┌──
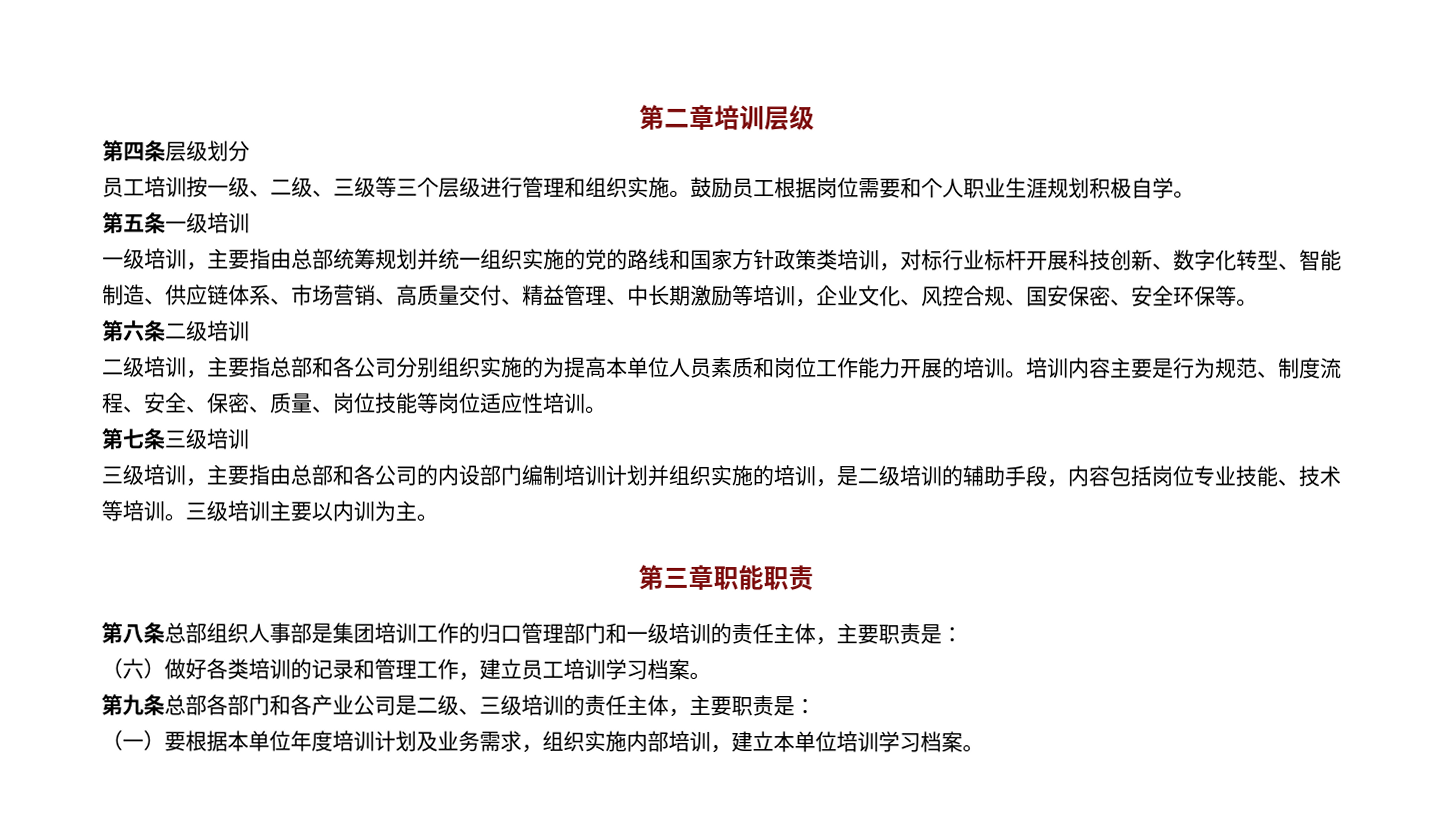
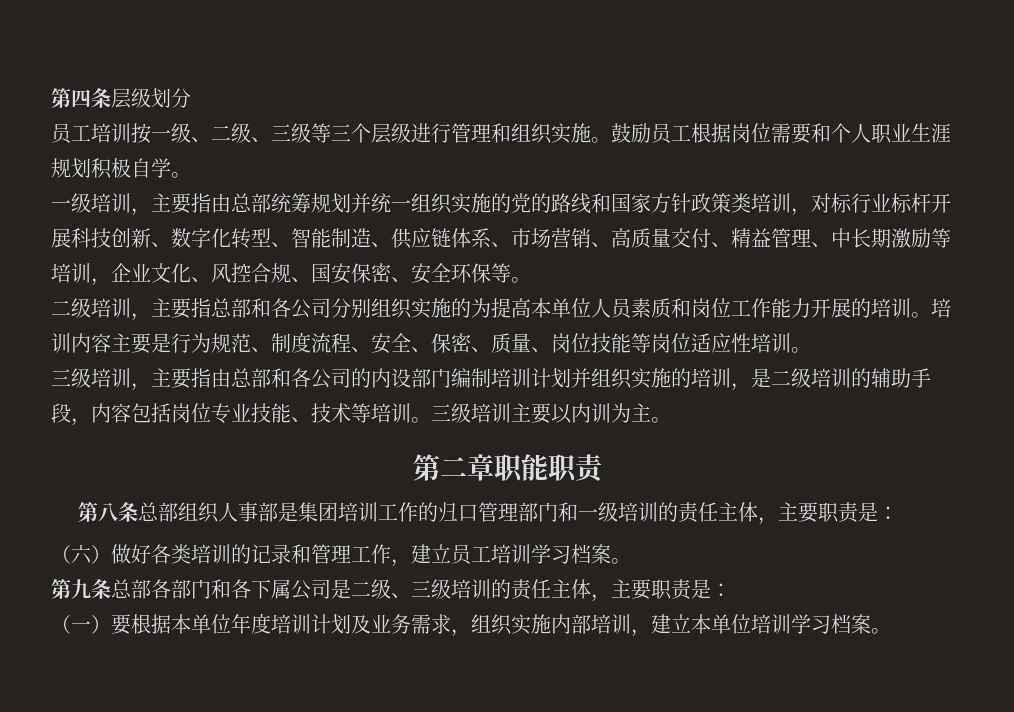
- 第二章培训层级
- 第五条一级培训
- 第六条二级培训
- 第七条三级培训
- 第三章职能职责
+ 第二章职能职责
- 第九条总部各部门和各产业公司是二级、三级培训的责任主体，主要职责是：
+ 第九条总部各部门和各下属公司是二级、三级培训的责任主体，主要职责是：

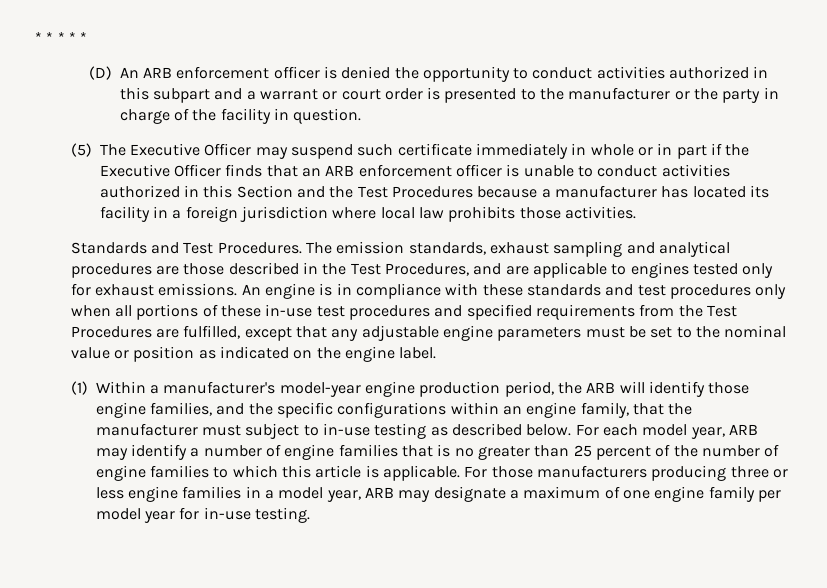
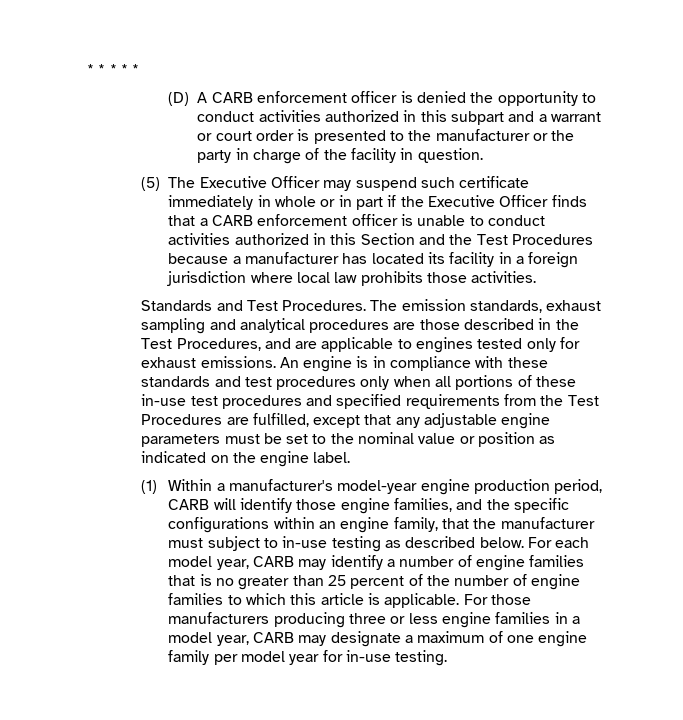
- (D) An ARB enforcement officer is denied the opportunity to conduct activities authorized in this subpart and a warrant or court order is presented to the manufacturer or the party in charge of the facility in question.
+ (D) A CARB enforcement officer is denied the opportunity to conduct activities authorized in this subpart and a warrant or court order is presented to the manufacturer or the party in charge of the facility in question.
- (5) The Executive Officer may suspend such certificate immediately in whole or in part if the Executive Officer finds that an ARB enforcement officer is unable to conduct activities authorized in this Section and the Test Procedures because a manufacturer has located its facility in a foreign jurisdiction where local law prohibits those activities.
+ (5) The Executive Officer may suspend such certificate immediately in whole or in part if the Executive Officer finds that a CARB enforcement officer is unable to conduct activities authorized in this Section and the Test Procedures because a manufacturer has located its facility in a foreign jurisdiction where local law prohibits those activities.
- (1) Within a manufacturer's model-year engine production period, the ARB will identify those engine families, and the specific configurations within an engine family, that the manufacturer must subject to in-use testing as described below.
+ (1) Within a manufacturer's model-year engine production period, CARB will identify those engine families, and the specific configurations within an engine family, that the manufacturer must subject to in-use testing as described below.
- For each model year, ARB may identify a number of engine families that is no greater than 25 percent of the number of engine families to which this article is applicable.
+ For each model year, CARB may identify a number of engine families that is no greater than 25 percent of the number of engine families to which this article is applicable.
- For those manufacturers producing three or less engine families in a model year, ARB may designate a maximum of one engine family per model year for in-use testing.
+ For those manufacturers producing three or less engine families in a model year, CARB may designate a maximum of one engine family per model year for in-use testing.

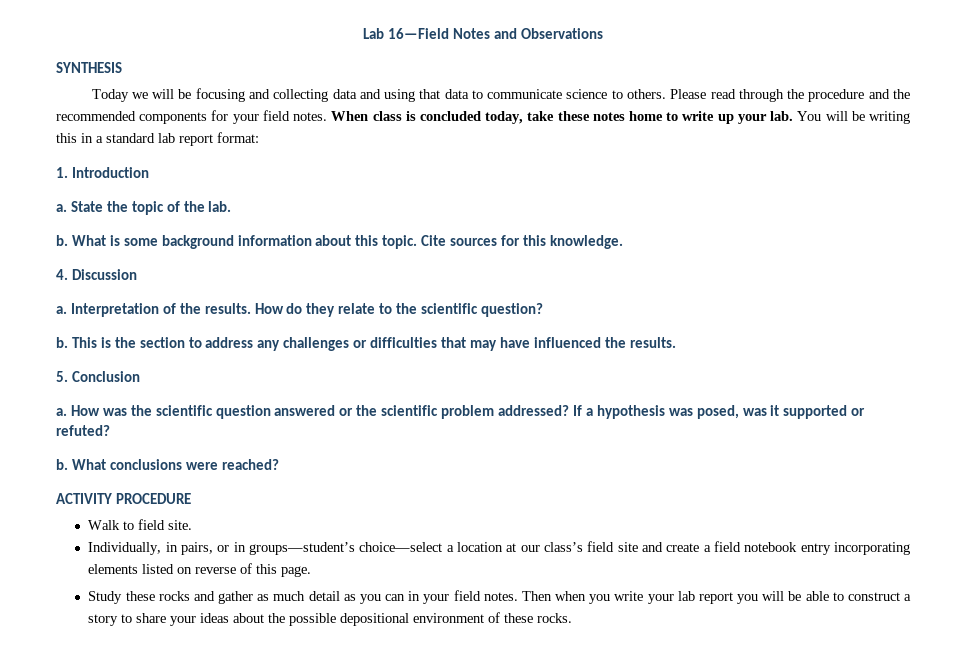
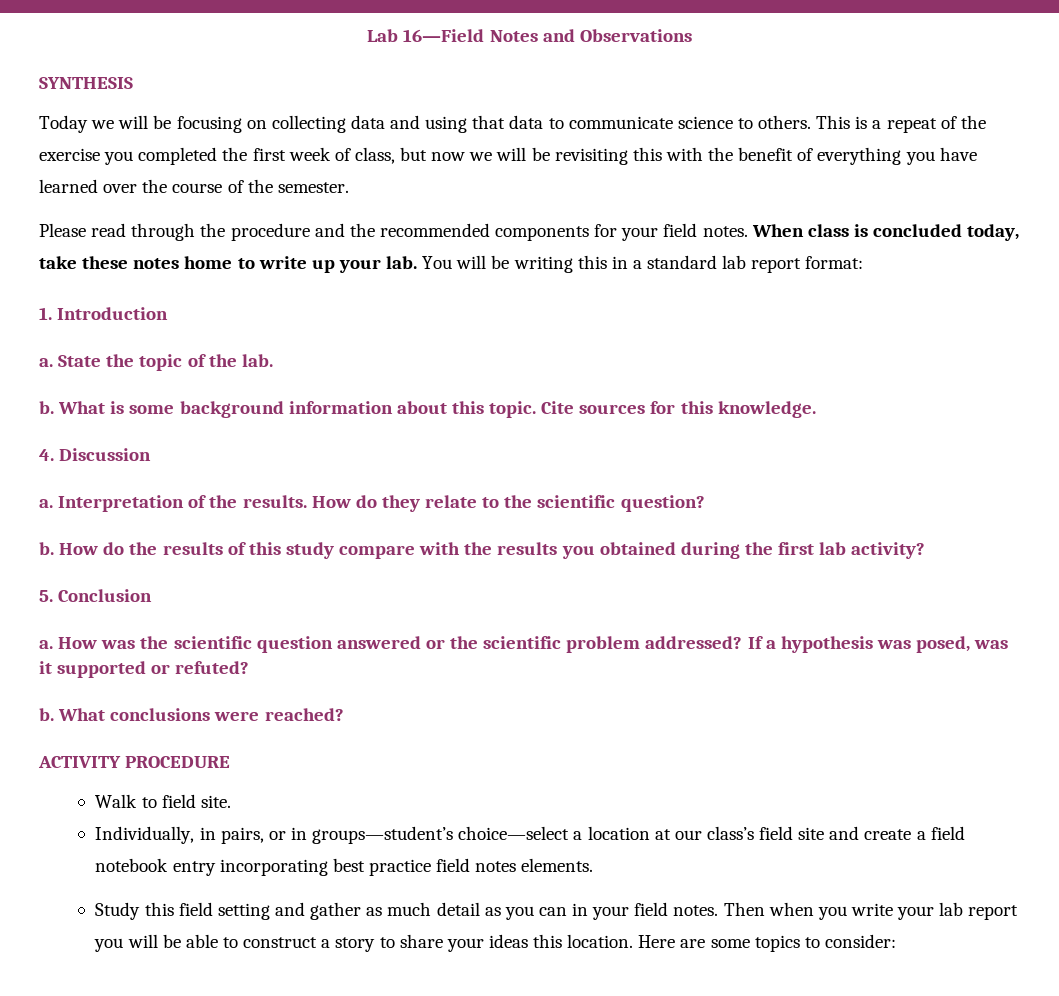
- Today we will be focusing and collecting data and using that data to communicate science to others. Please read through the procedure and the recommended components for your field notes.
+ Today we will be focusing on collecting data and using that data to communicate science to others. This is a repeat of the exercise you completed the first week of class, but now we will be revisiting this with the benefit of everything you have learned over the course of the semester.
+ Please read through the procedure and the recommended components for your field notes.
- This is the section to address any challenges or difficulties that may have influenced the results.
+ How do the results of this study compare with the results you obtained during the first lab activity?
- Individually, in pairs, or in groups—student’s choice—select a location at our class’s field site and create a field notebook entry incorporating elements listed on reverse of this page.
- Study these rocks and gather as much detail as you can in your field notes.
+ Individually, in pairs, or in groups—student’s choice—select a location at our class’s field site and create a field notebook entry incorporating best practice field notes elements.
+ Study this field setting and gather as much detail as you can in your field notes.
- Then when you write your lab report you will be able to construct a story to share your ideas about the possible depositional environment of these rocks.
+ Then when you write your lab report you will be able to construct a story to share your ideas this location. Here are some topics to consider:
└──
_ACTIVITY_:
Leaving each image aside, repeat the listing above exactly.

_RESPONSE BOX_:
- 第二章培训层级
- 第五条一级培训
- 第六条二级培训
- 第七条三级培训
- 第三章职能职责
+ 第二章职能职责
- 第九条总部各部门和各产业公司是二级、三级培训的责任主体，主要职责是：
+ 第九条总部各部门和各下属公司是二级、三级培训的责任主体，主要职责是：

- (D) An ARB enforcement officer is denied the opportunity to conduct activities authorized in this subpart and a warrant or court order is presented to the manufacturer or the party in charge of the facility in question.
+ (D) A CARB enforcement officer is denied the opportunity to conduct activities authorized in this subpart and a warrant or court order is presented to the manufacturer or the party in charge of the facility in question.
- (5) The Executive Officer may suspend such certificate immediately in whole or in part if the Executive Officer finds that an ARB enforcement officer is unable to conduct activities authorized in this Section and the Test Procedures because a manufacturer has located its facility in a foreign jurisdiction where local law prohibits those activities.
+ (5) The Executive Officer may suspend such certificate immediately in whole or in part if the Executive Officer finds that a CARB enforcement officer is unable to conduct activities authorized in this Section and the Test Procedures because a manufacturer has located its facility in a foreign jurisdiction where local law prohibits those activities.
- (1) Within a manufacturer's model-year engine production period, the ARB will identify those engine families, and the specific configurations within an engine family, that the manufacturer must subject to in-use testing as described below.
+ (1) Within a manufacturer's model-year engine production period, CARB will identify those engine families, and the specific configurations within an engine family, that the manufacturer must subject to in-use testing as described below.
- For each model year, ARB may identify a number of engine families that is no greater than 25 percent of the number of engine families to which this article is applicable.
+ For each model year, CARB may identify a number of engine families that is no greater than 25 percent of the number of engine families to which this article is applicable.
- For those manufacturers producing three or less engine families in a model year, ARB may designate a maximum of one engine family per model year for in-use testing.
+ For those manufacturers producing three or less engine families in a model year, CARB may designate a maximum of one engine family per model year for in-use testing.

- Today we will be focusing and collecting data and using that data to communicate science to others. Please read through the procedure and the recommended components for your field notes.
+ Today we will be focusing on collecting data and using that data to communicate science to others. This is a repeat of the exercise you completed the first week of class, but now we will be revisiting this with the benefit of everything you have learned over the course of the semester.
+ Please read through the procedure and the recommended components for your field notes.
- This is the section to address any challenges or difficulties that may have influenced the results.
+ How do the results of this study compare with the results you obtained during the first lab activity?
- Individually, in pairs, or in groups—student’s choice—select a location at our class’s field site and create a field notebook entry incorporating elements listed on reverse of this page.
- Study these rocks and gather as much detail as you can in your field notes.
+ Individually, in pairs, or in groups—student’s choice—select a location at our class’s field site and create a field notebook entry incorporating best practice field notes elements.
+ Study this field setting and gather as much detail as you can in your field notes.
- Then when you write your lab report you will be able to construct a story to share your ideas about the possible depositional environment of these rocks.
+ Then when you write your lab report you will be able to construct a story to share your ideas this location. Here are some topics to consider:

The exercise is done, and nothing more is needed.